▸ Problem statement:
Wherever the string "record" appears in the entries below, return the line that holds it.

BEGIN Exercise materials

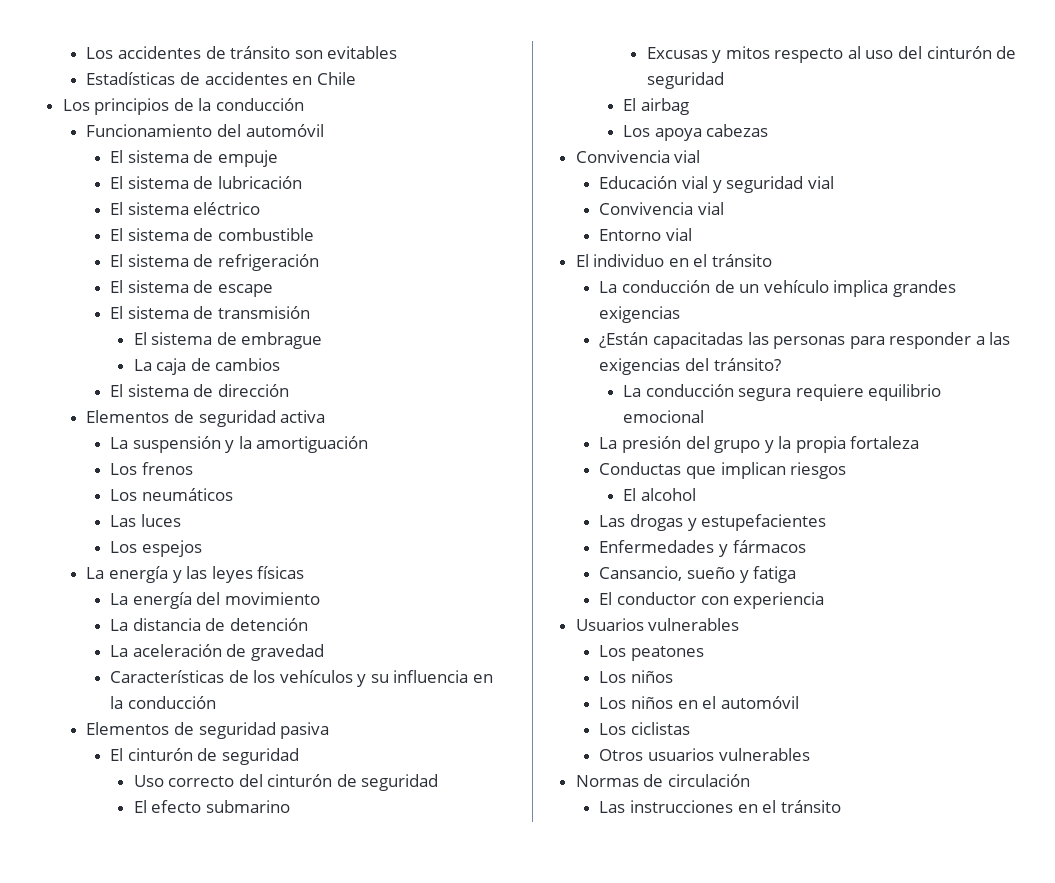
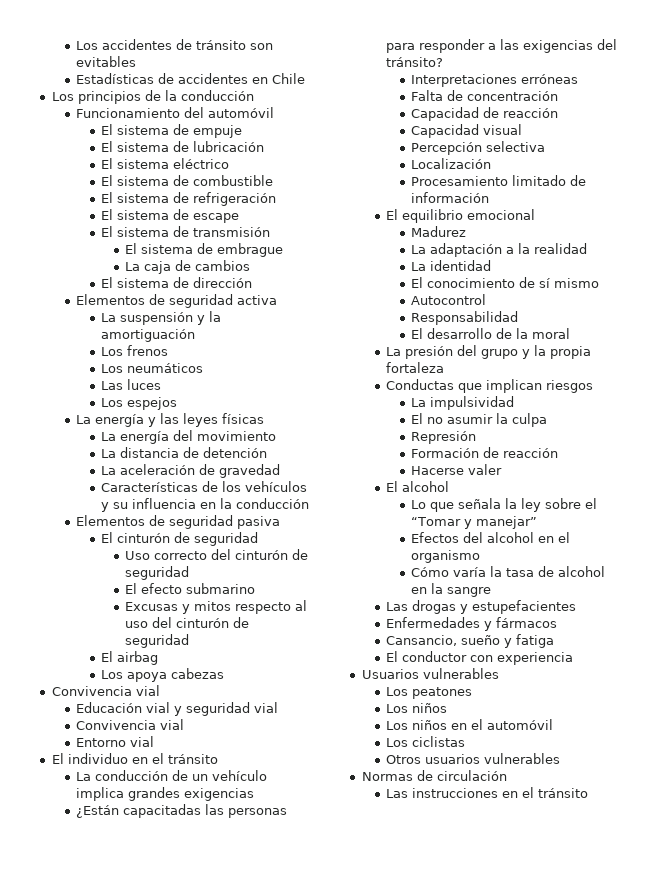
[622,384,942,401] [622,410,704,423] La conducción segura requiere equilibrio emocional -> [410,74,578,87] [410,90,558,101] [410,107,558,121] [410,124,522,138] [410,141,545,155] [410,158,491,169] [410,175,586,186] [410,192,489,203] [386,209,536,223] [410,226,466,237] [410,243,587,257] [410,260,491,271] [410,277,599,288] [410,294,486,305] [410,311,518,325] [410,328,570,339] Interpretaciones erróneas // Falta de concentración // Capacidad de reacción // Capacidad visual // Percepción selectiva // Localización // Procesamiento limitado de información // El equilibrio emocional // Madurez // La adaptación a la realidad // La identidad // El conocimiento de sí mismo // Autocontrol // Responsabilidad // El desarrollo de la moral
[622,488,696,501] El alcohol -> [410,396,514,410] [410,413,547,427] [410,431,476,444] [410,447,558,458] [410,464,502,475] [386,481,450,492] [410,498,597,512] [410,516,537,529] [410,532,570,543] [410,550,480,563] [410,566,605,577] [410,583,491,597] La impulsividad // El no asumir la culpa // Represión // Formación de reacción // Hacerse valer // El alcohol // Lo que señala la ley sobre el “Tomar y manejar” // Efectos del alcohol en el organismo // Cómo varía la tasa de alcohol en la sangre

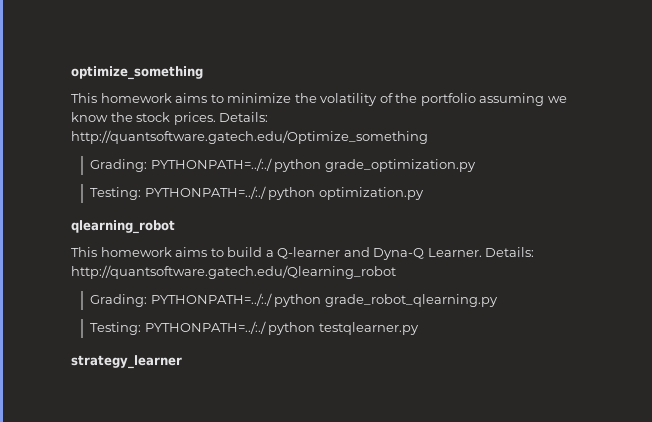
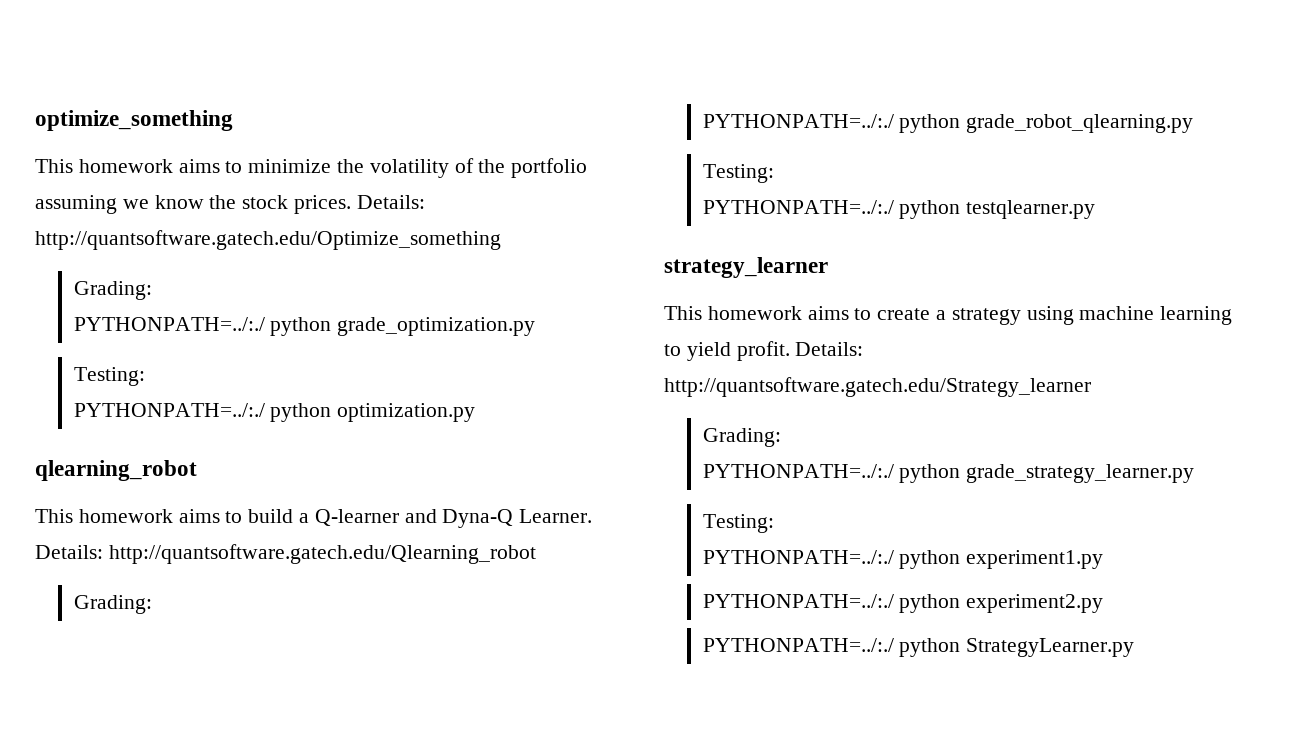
(147, 165) none -> (152, 290) //
(141, 193) none -> (145, 376) //
(147, 300) none -> (152, 604) //
(141, 328) none -> (774, 173) //
(182, 362) none -> [664,306,1233,325] [664,341,864,361] [664,377,1091,397] [702,428,781,447] [702,464,1195,483] [702,514,774,533] [702,550,1104,569] [702,594,1104,613] [702,638,1135,657] // This homework aims to create a strategy using machine learning to yield profit. Details: http://quantsoftware.gatech.edu/Strategy_learner // Grading: // PYTHONPATH=../:./ python grade_strategy_learner.py // Testing: // PYTHONPATH=../:./ python experiment1.py // PYTHONPATH=../:./ python experiment2.py // PYTHONPATH=../:./ python StrategyLearner.py

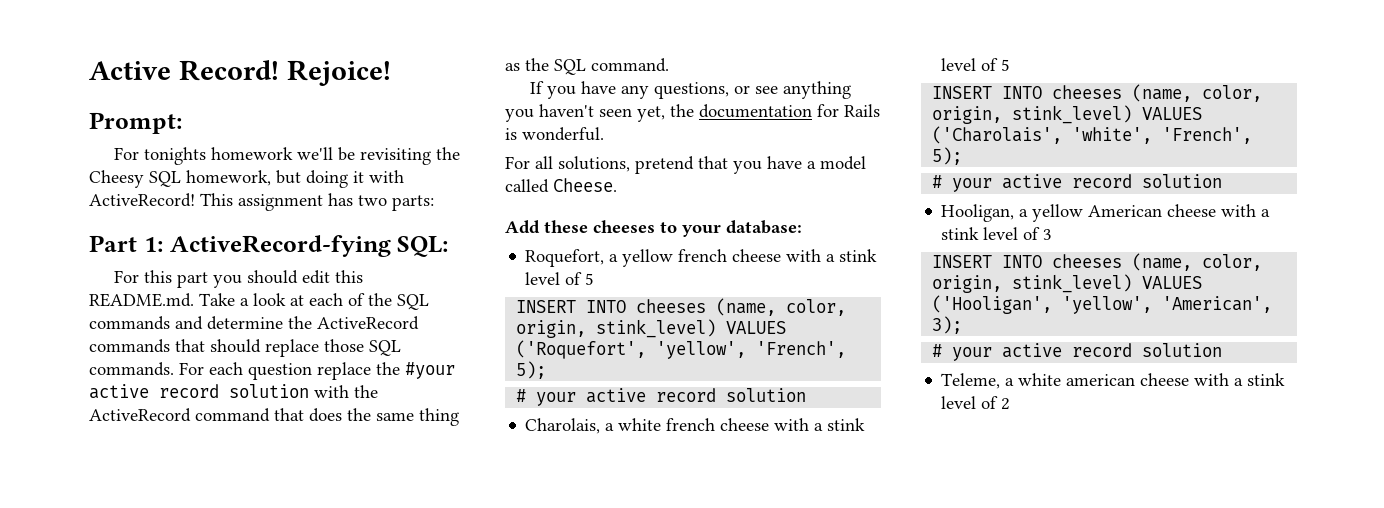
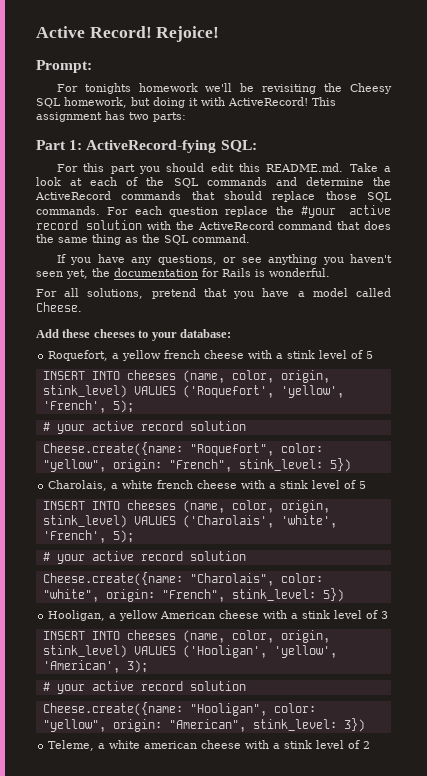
(807, 395) none -> [42,442,323,456] [42,458,351,472] // Cheese.create({name: "Roquefort", color: "yellow", origin: "French", stink_level: 5})
(1223, 181) none -> [42,572,323,586] [42,588,344,602] // Cheese.create({name: "Charolais", color: "white", origin: "French", stink_level: 5})
(1223, 350) none -> [42,702,316,716] [42,718,365,732] // Cheese.create({name: "Hooligan", color: "yellow", origin: "American", stink_level: 3})

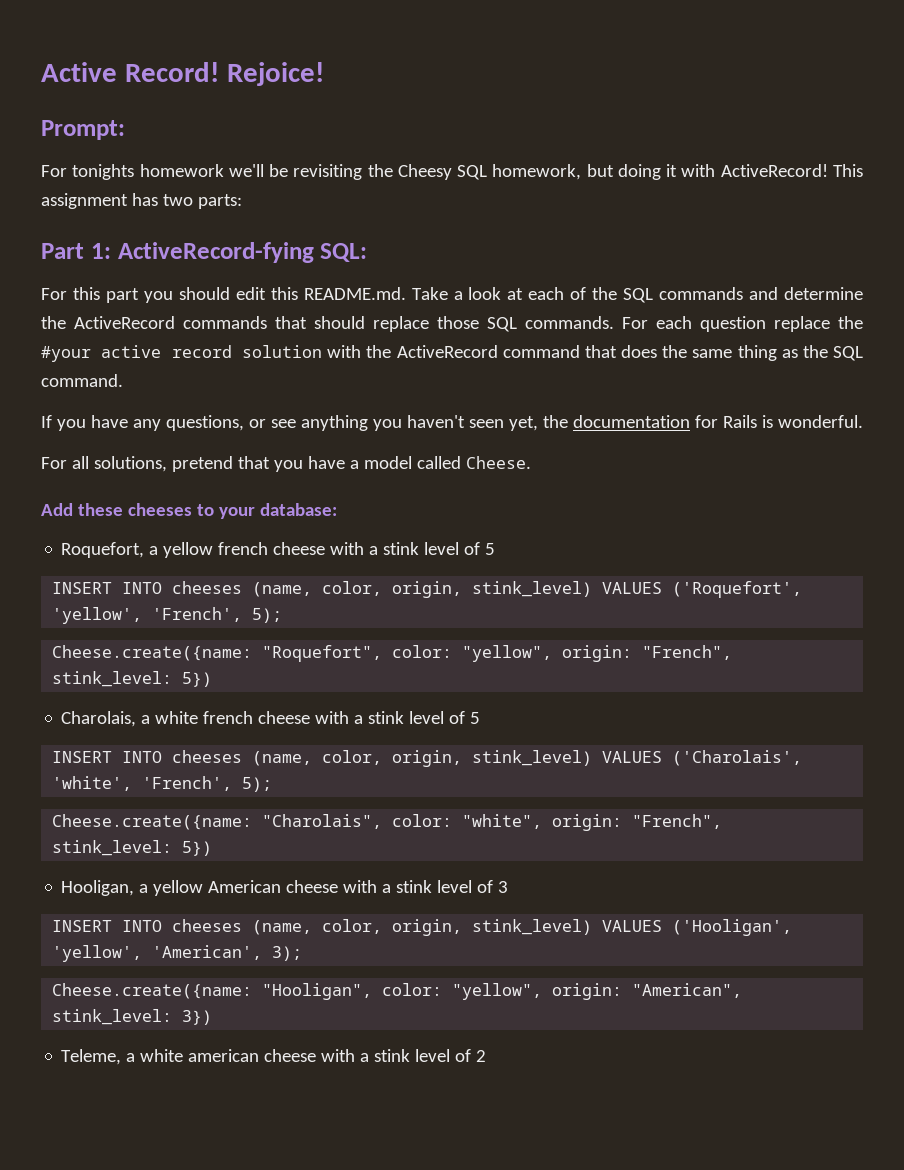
[42,421,246,434] // # your active record solution -> (283, 615) none
[42,551,246,564] // # your active record solution -> (273, 784) none
[42,681,246,694] // # your active record solution -> (303, 953) none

END Exercise materials

▸ Solution for this task:
[42,421,246,434] // # your active record solution -> (283, 615) none
[42,551,246,564] // # your active record solution -> (273, 784) none
[42,681,246,694] // # your active record solution -> (303, 953) none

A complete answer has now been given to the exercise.